Et notre humble point de vue dans tout cela ? Nous pensons que nous n’avons plus
rien à inventer à ce niveau, convaincu que la position de Fabien Eboussi-Boulaga mérite une
attention particulière, du moins telle que résumée par Azombo-Menda et Enobo-Kosso. «Il
s’agit pour le philosophe africain de s’engager résolument dans un cheminement dialectique vers la reprise de soi et de réintroduire dans la philosophie ce que certains esprits aliénés
veulent exclure sans raison, à savoir la particularité, le corps, la couleur, l’histoire et
l’accidentel». En effet la philosophie africaine, telle que nous la concevons, est une activité et
un combat qui, au-delà du débat actuel remonte à la médiation par laquelle les prêtres de
l’Ancienne Egypte meublaient leurs loisirs et qui auraient inspiré les pères de la philosophie
grecque.

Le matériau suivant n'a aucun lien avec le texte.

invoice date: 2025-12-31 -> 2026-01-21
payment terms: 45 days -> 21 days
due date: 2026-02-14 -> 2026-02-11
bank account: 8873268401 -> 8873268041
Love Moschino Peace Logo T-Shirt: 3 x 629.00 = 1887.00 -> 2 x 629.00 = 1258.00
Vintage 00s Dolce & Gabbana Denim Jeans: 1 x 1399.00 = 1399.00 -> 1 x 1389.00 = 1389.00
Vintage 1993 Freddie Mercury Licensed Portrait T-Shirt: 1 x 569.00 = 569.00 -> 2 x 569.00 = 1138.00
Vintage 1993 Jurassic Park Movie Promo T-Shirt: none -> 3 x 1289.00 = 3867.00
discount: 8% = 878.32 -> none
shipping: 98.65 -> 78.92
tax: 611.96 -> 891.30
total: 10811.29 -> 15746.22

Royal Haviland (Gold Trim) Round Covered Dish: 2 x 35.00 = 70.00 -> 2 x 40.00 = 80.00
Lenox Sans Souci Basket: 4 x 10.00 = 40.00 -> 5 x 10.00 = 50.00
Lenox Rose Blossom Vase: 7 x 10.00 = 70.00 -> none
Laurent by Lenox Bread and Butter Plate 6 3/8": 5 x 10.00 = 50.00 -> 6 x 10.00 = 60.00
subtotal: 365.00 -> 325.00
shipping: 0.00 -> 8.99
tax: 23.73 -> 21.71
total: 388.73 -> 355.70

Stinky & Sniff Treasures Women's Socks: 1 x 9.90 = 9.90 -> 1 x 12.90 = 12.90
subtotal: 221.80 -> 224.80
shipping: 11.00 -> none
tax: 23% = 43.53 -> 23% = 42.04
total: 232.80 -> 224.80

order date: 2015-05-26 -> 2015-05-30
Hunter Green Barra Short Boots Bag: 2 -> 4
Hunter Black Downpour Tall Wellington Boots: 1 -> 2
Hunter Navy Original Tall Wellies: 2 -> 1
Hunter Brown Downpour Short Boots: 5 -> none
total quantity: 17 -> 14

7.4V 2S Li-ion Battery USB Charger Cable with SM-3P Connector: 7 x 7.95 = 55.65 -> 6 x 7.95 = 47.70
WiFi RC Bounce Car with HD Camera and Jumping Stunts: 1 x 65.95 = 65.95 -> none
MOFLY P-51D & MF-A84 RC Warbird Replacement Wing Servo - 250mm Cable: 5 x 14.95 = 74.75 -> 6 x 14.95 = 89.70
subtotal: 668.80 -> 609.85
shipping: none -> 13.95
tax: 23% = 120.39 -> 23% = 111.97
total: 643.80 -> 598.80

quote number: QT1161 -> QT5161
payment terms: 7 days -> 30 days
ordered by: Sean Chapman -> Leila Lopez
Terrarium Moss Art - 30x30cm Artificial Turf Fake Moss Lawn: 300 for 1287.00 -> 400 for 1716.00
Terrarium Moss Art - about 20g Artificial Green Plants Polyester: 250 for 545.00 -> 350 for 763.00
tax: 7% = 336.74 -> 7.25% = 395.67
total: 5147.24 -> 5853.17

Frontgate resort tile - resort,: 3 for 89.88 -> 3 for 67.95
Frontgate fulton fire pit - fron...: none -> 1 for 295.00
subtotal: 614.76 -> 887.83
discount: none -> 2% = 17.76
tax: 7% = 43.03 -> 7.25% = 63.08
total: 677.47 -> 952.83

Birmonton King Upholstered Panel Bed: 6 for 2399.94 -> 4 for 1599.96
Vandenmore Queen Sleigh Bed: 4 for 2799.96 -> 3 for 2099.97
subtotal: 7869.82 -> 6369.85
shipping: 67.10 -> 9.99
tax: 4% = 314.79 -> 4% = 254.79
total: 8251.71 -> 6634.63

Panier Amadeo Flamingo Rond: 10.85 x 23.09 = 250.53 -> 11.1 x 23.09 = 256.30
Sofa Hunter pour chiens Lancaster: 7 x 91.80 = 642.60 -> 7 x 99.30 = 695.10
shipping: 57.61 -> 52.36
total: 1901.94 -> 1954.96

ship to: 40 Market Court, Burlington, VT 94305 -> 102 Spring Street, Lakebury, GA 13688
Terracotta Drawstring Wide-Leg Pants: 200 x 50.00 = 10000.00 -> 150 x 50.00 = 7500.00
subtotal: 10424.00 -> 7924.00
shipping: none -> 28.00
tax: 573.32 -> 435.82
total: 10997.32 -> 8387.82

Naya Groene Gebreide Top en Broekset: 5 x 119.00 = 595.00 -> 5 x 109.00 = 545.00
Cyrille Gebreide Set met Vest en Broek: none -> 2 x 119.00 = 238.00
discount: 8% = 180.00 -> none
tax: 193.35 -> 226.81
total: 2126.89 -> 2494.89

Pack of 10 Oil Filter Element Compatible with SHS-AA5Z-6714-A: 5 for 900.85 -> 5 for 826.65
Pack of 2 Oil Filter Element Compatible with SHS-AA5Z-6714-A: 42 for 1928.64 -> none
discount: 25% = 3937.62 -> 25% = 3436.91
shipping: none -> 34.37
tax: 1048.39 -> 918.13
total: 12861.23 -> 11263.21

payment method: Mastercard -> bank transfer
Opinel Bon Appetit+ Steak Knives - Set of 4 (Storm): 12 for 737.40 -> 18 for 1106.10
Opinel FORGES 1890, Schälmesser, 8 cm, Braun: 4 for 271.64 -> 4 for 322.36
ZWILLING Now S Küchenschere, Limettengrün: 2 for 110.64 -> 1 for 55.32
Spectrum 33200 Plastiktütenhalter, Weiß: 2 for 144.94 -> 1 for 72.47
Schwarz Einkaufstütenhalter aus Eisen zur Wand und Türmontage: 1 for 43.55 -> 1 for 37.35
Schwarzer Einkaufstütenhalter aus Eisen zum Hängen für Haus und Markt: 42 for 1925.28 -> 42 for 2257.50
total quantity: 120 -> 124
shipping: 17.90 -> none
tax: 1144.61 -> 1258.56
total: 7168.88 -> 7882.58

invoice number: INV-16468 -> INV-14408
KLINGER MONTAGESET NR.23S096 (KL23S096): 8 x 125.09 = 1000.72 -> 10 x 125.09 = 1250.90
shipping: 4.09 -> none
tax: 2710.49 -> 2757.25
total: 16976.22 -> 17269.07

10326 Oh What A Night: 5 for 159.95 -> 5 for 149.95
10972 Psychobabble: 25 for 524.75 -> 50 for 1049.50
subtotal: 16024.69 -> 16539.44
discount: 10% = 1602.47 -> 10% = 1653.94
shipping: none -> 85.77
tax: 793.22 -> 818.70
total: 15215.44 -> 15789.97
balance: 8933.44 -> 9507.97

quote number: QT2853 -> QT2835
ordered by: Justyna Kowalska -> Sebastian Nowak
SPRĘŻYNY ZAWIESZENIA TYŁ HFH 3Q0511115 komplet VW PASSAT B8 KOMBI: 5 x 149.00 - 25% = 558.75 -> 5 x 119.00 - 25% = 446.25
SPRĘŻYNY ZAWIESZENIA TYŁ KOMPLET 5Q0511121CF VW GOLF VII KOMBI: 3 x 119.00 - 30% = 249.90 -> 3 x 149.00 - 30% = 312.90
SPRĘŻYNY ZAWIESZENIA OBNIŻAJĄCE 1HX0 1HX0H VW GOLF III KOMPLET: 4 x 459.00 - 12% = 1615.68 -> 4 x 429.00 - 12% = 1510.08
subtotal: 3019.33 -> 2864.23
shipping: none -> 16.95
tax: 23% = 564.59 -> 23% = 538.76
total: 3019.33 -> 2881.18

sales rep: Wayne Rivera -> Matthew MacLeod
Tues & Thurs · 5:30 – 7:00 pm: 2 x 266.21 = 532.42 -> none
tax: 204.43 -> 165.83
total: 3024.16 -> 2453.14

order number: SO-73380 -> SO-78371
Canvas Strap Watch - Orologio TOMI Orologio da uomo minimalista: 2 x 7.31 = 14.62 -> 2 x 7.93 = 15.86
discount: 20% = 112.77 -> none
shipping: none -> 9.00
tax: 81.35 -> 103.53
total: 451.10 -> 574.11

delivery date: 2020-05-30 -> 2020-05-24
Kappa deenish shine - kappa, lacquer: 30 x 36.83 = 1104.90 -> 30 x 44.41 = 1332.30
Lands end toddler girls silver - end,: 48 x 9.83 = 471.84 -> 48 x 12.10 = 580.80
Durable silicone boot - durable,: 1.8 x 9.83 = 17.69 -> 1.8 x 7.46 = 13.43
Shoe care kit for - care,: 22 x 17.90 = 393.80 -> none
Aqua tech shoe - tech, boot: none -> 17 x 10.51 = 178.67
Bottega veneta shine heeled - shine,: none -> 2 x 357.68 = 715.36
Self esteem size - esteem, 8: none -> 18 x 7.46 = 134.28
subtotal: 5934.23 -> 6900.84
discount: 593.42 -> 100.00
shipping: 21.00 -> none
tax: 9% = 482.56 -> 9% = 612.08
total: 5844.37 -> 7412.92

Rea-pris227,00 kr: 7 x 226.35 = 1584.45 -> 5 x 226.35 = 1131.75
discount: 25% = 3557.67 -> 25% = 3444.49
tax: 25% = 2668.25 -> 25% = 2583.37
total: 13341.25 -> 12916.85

Certes la philosophie africaine ne saurait être un patrimoine propre à défendre
jalousement, encore moins une spécificité dont il faut se vanter. La philosophie africaine,
continuité dans la durée, est participation, événement de la philosophie universelle, à l’instar
de ce que les peuples de toutes les races, sous tous les horizons, ont édifié à travers l’histoire
au cheminement interrompu.
Synthèse du passé et du présent dans un élan dynamique vers l’avenir, la philosophie
africaine, plonge ses racines dans ce qu’ont fait et dit les rois de nos empires, les sages de nos
cités, les artisans, les artistes, tous les travailleurs de notre continent. La philosophie africaine,
plus que cette littérature dont parle Hountondji, et qui semble se réduire à la littérature écrite
moderne, procède aussi d’une littérature orale traditionnelle qui n’a pas fini de se dévoiler. Et
il revient aux générations actuelles, l’impérieuse tâche d’opérer les fouilles archéologiques
d’une pensée authentique à exhumer, d’une philosophie africaine qui ne saurait naître ex
nihilo ni du simple effort tout à fait récent des philosophes de formation. Car la philosophie,
âme qui vibre dans les contours culturels des peuples n’a pas attendu le vocable philosophie
pour commencer à exister. Cela étant quand Kotch Barma Fall du Cayor (1586-1655)
promulguait ses quatre vérités, quand il contrariait les décisions abusives du Damel Daou
Demba Fall et d’autres prises de position courageuses, responsables et réfléchies qui lui
valurent la réputation d’homme sage, savant «Borom Xam-Xam» ; en quoi peut-on dire que la
philosophie n’était pas là ?
Quand Ndamal Gossas affirmait «lu suur bajantu» tout ce qui est repu, se cabre ou
saute de joie, pour mettre à l’épreuve ceux qui ne réfléchissent pas la philosophie était
certainement là.
Quand Ndiack Mack Djilass, connu pour ses aphorismes déroutants affirmait «yunq xa
maâp, o gongit ndigil», il suffit d’un bout de bâton pour arracher un régime de mensonges :
en quoi, également, peut-on dire que la philosophie n’était pas là?
Quand le Vieux Ibrahima Sene de Gnamanguérane disait à un jeune cocher qui
s’empressait de devancer son attelage : que de toute façon, «tu arriveras certainement avant
moi, mais jamais mieux que moi» en quoi, enfin, peut-on dire que la philosophie n’était pas là?